Only human beings. Men
visiting with their families.
Both Sue and Aba Gayle found a man
who was deeply remorseful for what he had done, and was grateful for
the opportunity to say he was sorry.
They found men in need of support. In repeated visits, they became
their friends. Sue was there to support B,K.
Knight when he was executed, at his request.
I know that ending
another person’s life, even if they have
committed a heinous crime, will never redeem my or anyone
else’s pain. Only Love can redeem pain.
The last thing my mother
would have wanted would be for an act of violence to be committed in
her name.
I believe that all people
have that of God within them.
It was only the grace of
God that enabled me to find new life and to keep
searching, over and over again when I was in despair.
Who am I
to take that possibility away from someone else?
I believe that we are all
instruments in healing the hatred in this world.
We will never do it with violence. We will do it step by step, by
eradicating hunger, poverty and disease. We will do it by reaching out again and again in love to
our enemies. And I now know in my heart that those on death row are
not our enemies.
The great majority of
them have been victims many times over themselves.
We know that over 136 people since 1976 who were condemned to death
have since been set free because of evidence that showed that they
were innocent. Our judicial system is not foolproof, and has not been
fair or impartial. It has been a system that has worked for whites
over people of color, and for those with money to hire good lawyers
over those that have little or none. Politicians tell us time and
time again, that the death penalty must be reserved for the
“worst of the worst.”
But I now know that this is not how it is used. The death penalty is reserved for
the poorest of the poor.
From the examples of Sue Norton and Aba Gayle, I began to visualize myself visiting
my mother’s murderer in prison.

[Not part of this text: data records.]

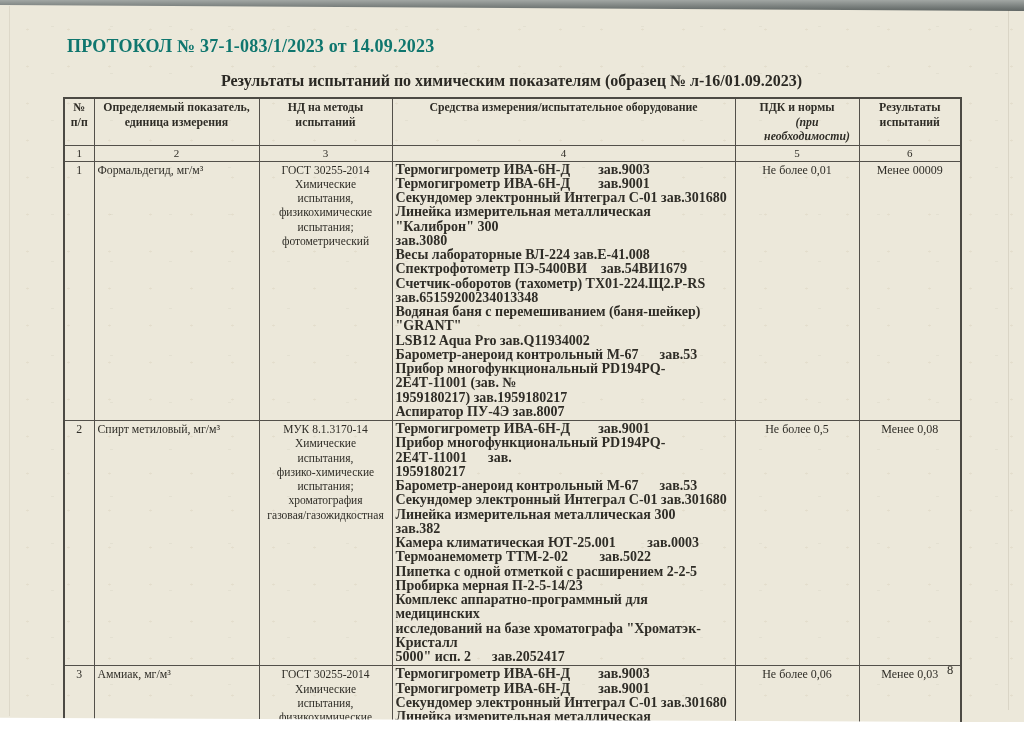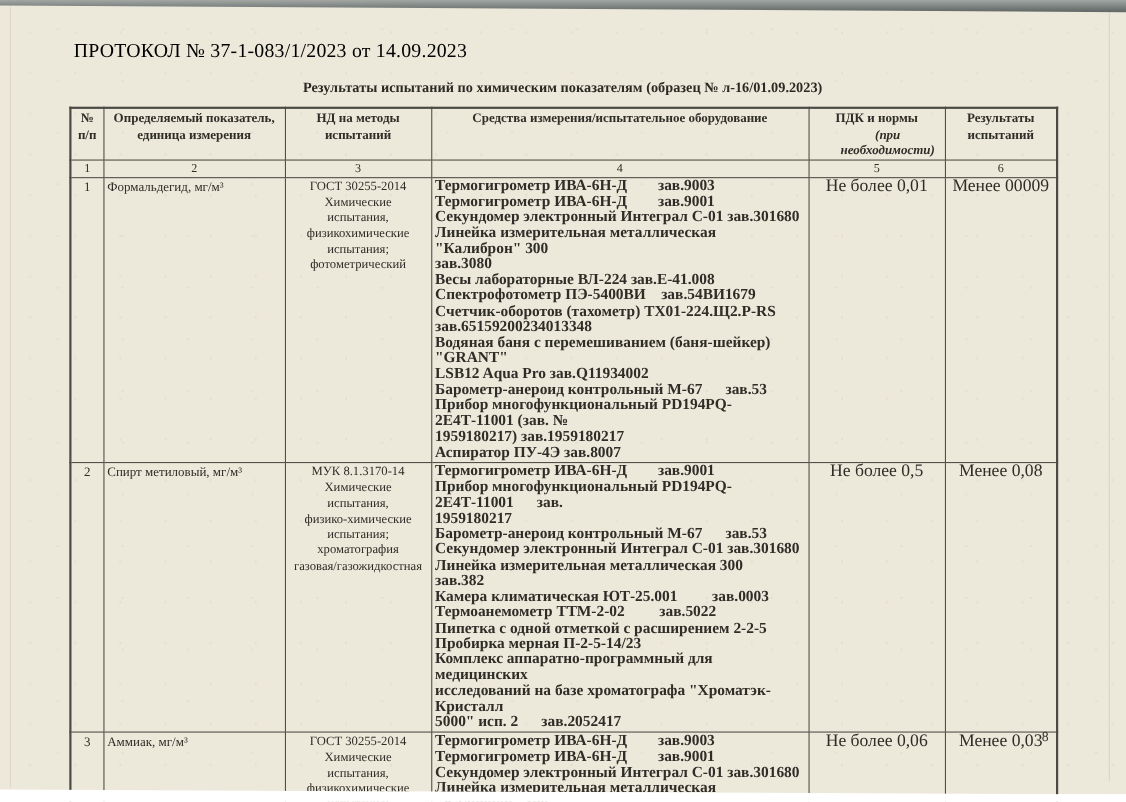--- a/index.html
+++ b/index.html
@@ -34,26 +34,26 @@
   .left-crease{
     position:absolute;left:9px;top:6px;width:1px;height:710px;
     background:rgba(90,80,60,0.10);
   }
   .right-crease{
     position:absolute;left:1008px;top:10px;width:1px;height:700px;
     background:rgba(90,80,60,0.12);
   }
   .title{
     position:absolute;left:67px;top:36px;
-    font-size:18px;font-weight:normal;color:#000000;letter-spacing:0.2px;
+    font-size:18px;font-weight:bold;color:#0f766e;letter-spacing:0.2px;
     white-space:nowrap;
   }
   .subtitle{
     position:absolute;left:63px;top:72px;width:897px;
-    text-align:center;font-size:13px;font-weight:bold;color:#2b2924;
+    text-align:center;font-size:16px;font-weight:bold;color:#2b2924;
   }
   table.results{
     position:absolute;left:63px;top:97px;width:897px;
     border-collapse:collapse;table-layout:fixed;
     color:#2f2d27;
   }
   table.results th,table.results td{
     border:1px solid #53504a;
     padding:1px 3px;
     vertical-align:top;
@@ -70,21 +70,21 @@
     height:15px;font-size:11px;line-height:13px;text-align:center;
     vertical-align:middle;padding:0;
   }
   tr.r1{height:214px;}
   tr.r2{height:187px;}
   tr.r3{height:99px;}
   td.c-num{text-align:center;font-size:11.8px;line-height:14.3px;padding-top:3px;}
   td.c-ind{text-align:left;font-size:11.8px;line-height:14.3px;padding-top:3px;}
   td.c-met{text-align:center;font-size:11.5px;line-height:14.3px;padding-top:3px;white-space:pre-line;margin-left:27px;}
   td.c-eq{text-align:left;font-size:14px;line-height:14.25px;padding-top:3px;white-space:pre-wrap;font-weight:bold;}
-  td.c-norm,td.c-res{text-align:center;font-size:16px;line-height:14.3px;padding-top:3px;}
+  td.c-norm,td.c-res{text-align:center;font-size:12px;line-height:14.3px;padding-top:3px;}
   .pageno{
     position:absolute;left:947px;top:663px;
     font-size:12.5px;color:#2f2d27;
   }
 </style>
 </head>
 <body>
 
 <div class="scan">
   <div class="paper"></div>

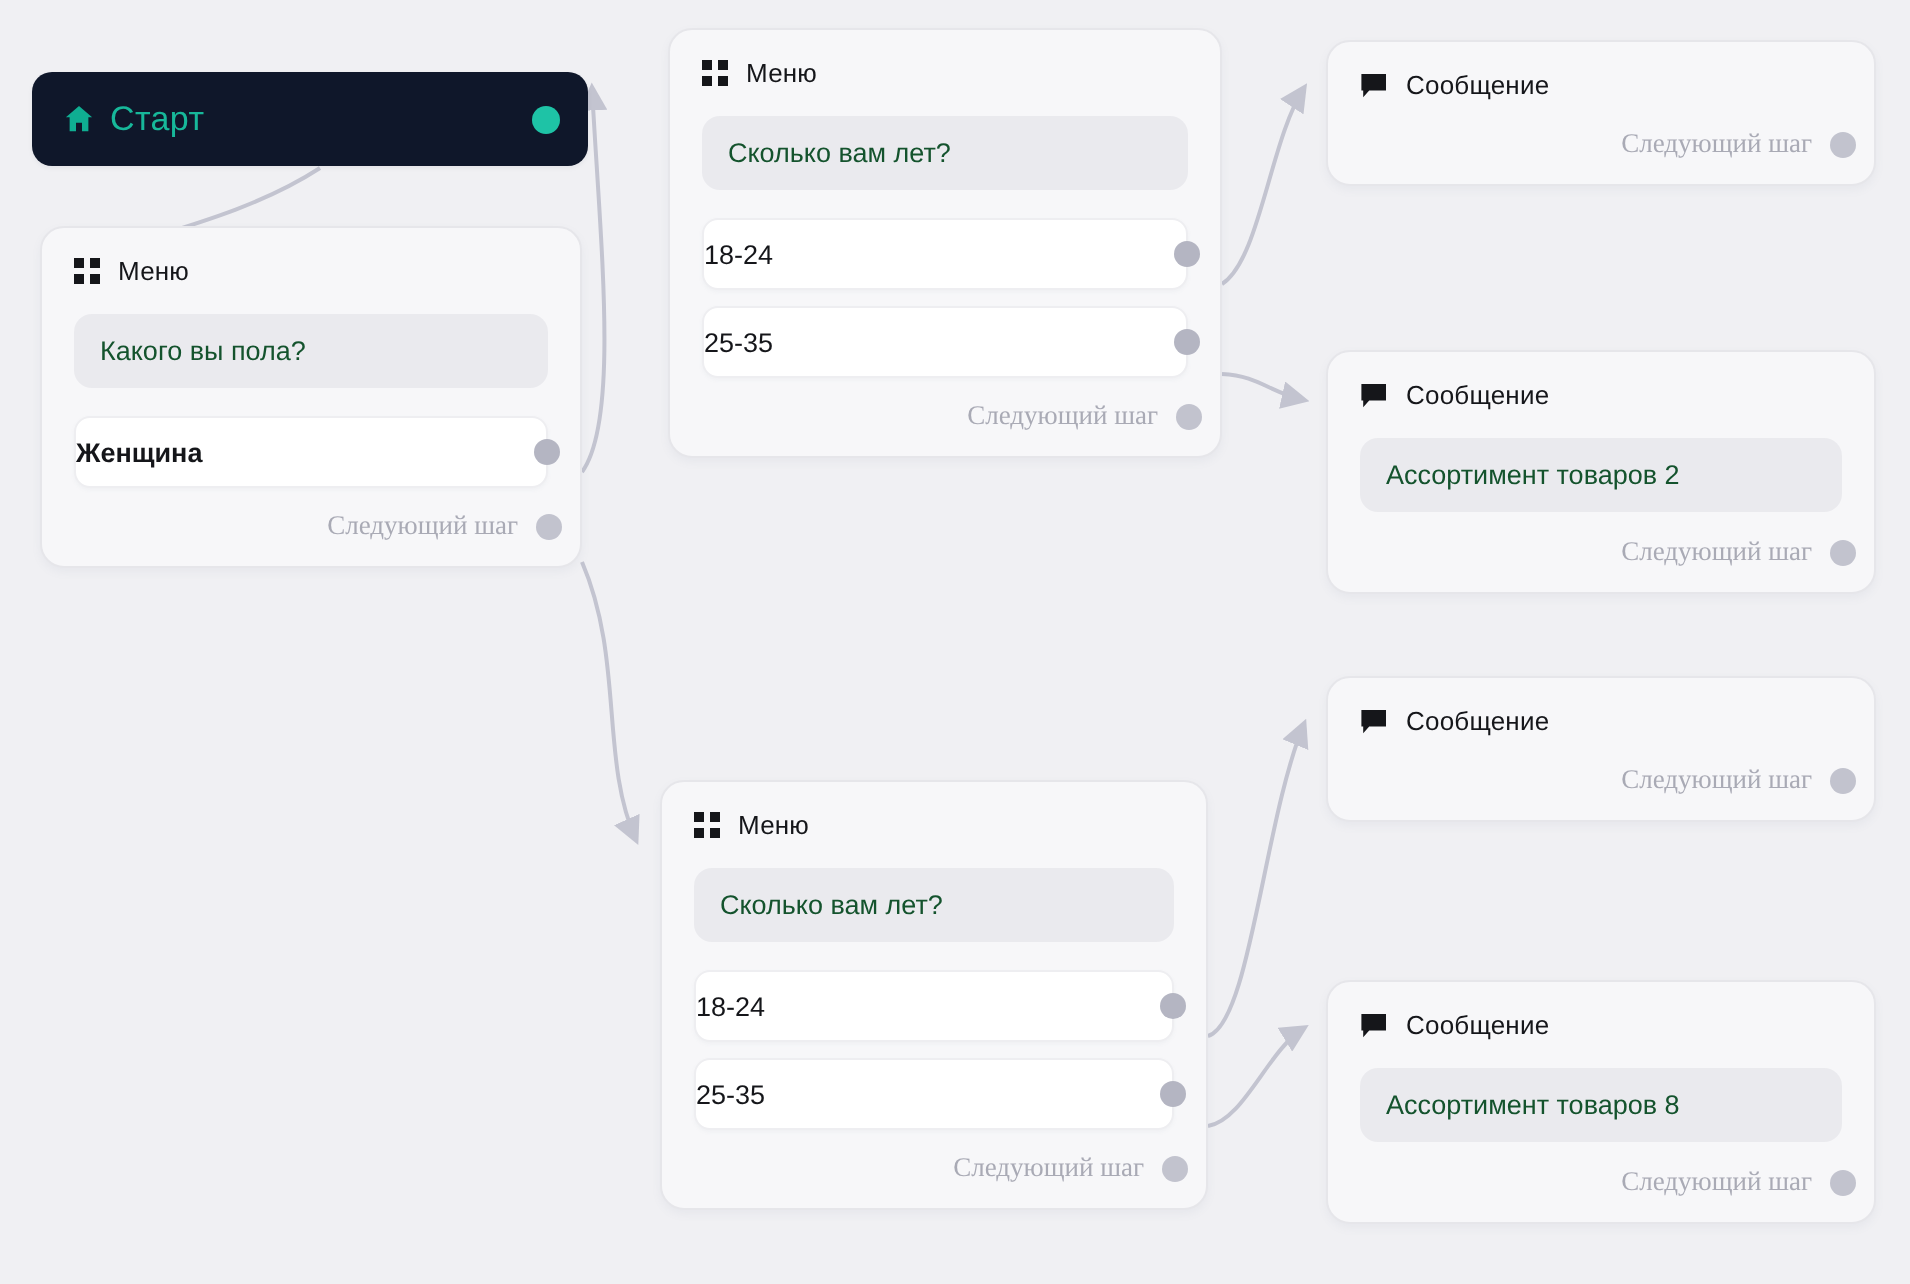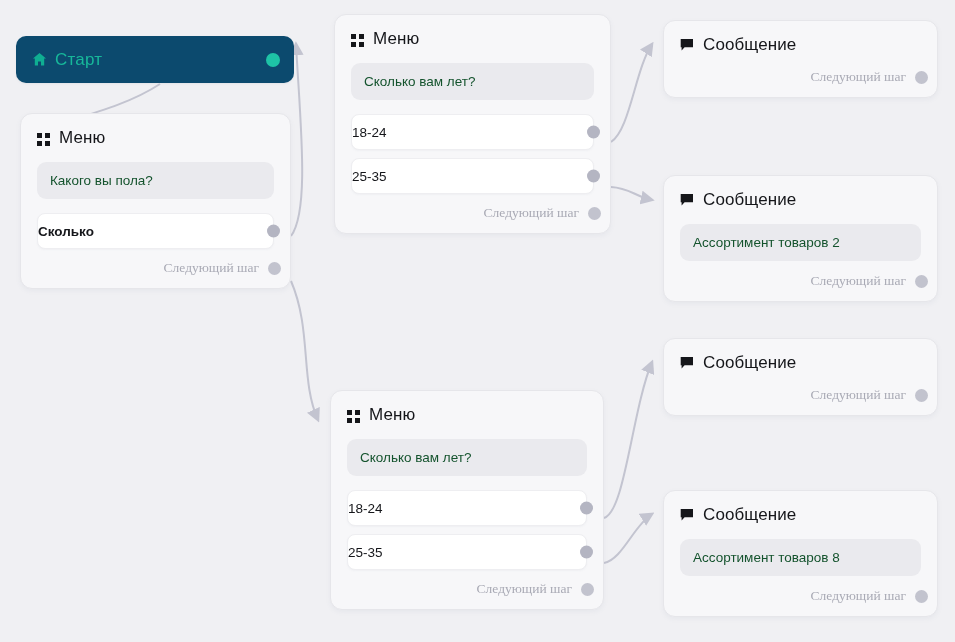--- a/index.html
+++ b/index.html
@@ -21,21 +21,21 @@
     top: 0;
     width: 955px;
     height: 642px;
     pointer-events: none;
   }
 
   
   .start-node {
     position: absolute;
     box-sizing: border-box;
-    background: #0c4a6e;
+    background: #0f172a;
     border-radius: 10px;
     display: flex;
     align-items: center;
     padding: 0 16px;
     box-shadow: 0 1px 2px rgba(120,130,150,0.10);
   }
   .start-label {
     color: #17b89a;
     font-size: 17px;
     letter-spacing: 0.2px;
@@ -66,21 +66,21 @@
     border-radius: 12px;
     box-shadow: 0 2px 5px rgba(120,130,150,0.07);
     padding: 14px 16px 12px 16px;
   }
   .node-head {
     display: flex;
     align-items: center;
     margin-bottom: 14px;
   }
   .node-title {
-    font-size: 17px;
+    font-size: 13px;
     color: #15161a;
     letter-spacing: 0.1px;
   }
   .grid-icon {
     width: 13px;
     height: 13px;
     margin-right: 9px;
     display: block;
   }
   .flag-icon {
@@ -196,21 +196,21 @@
           <rect x="8" y="0" width="5" height="5" fill="#15161a"></rect>
           <rect x="0" y="8" width="5" height="5" fill="#15161a"></rect>
           <rect x="8" y="8" width="5" height="5" fill="#15161a"></rect>
         </svg>
       </span>
       <span class="node-title">Меню</span>
     </div>
     <div class="prompt">Какого вы пола?</div>
     <div class="options">
       <div class="option bold">
-        <span>Сколько</span>
+        <span>Женщина</span>
         <span class="port"></span>
       </div>
     </div>
     <div class="next-row">
       <span class="next-label">Следующий шаг</span>
       <span class="next-port"></span>
     </div>
   </div>
 
   <div class="node menu-node" style="left:334px; top:14px; width:277px;">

Even though I
don’t know who murdered my mom, or where he is, I came to know
that if I were able to visit him in prison, that I would eventually
be able to call him friend. Because
I would look for and wait, until “that of God” was
evident within him. It has
taken me a very long time to come to this place of inner peace
and forgiveness.
In forgiveness I found an
avenue to transform my life’s experiences of pain and give them
back to the world as Love.
I had to come face to
face with my own deep shadow-side, all the ugly
feelings that were crammed inside me, stemming from fear. It is said that we are as sick as
our deepest secret. I believe
that that is true. The parts of ourselves that we
hide in shame, that we cannot forgive, keep us from experiencing the
totality of love.
To heal, victims need to find their own humanity
again. In order for me to heal, I needed to feel
safe and I needed to be able to see the humanity in my mother’s
murderer. I share about the pain in my
life and I fight against the death penalty with the hope of
transforming darkness into light, and fear into love. I work for peace-by starting with
my own heart.
(Book of Matthew, Chapter
25: 42-45 (From
the book of Matthew, Jesus said)
44 … 'Lord, when did we see you hungry or thirsty or a stranger or naked or ill or in
prison, and not minister to your needs?'
45 He
will answer them, 'Amen, I say to you, what you did not do for one of
these least brothers of
mine, you did not for me.')
Authors
For many years I
had a fantasy that one of my favorite authors, Chaim
Potok, Margaret Atwood, or Barbara
Kingsolver would write my family’s story. They would understand it in all it’s complexity, and would give it order and
most importantly would write the last chapter, where everything would
be explained, resolved and closed.
When I finally
forgave my mother’s murderer, I found a final chapter I could
live with, even if it didn’t have all the answers or resolve
all the pain. It felt like standing under a cleansing waterfall. I found the peace that I had been
yearning for.
Forgiveness is not a mantel
that we lay on someone else’s shoulder as a blessing. Forgiveness is something we do for
ourselves, to cleanse our soul.
I do not expect justice
from a court of law to resolve my feelings over my mother’s
death. The death penalty does not provide
resolution to victims.
The justice that I expect
in this world is my own heart and voice resolved to do no evil.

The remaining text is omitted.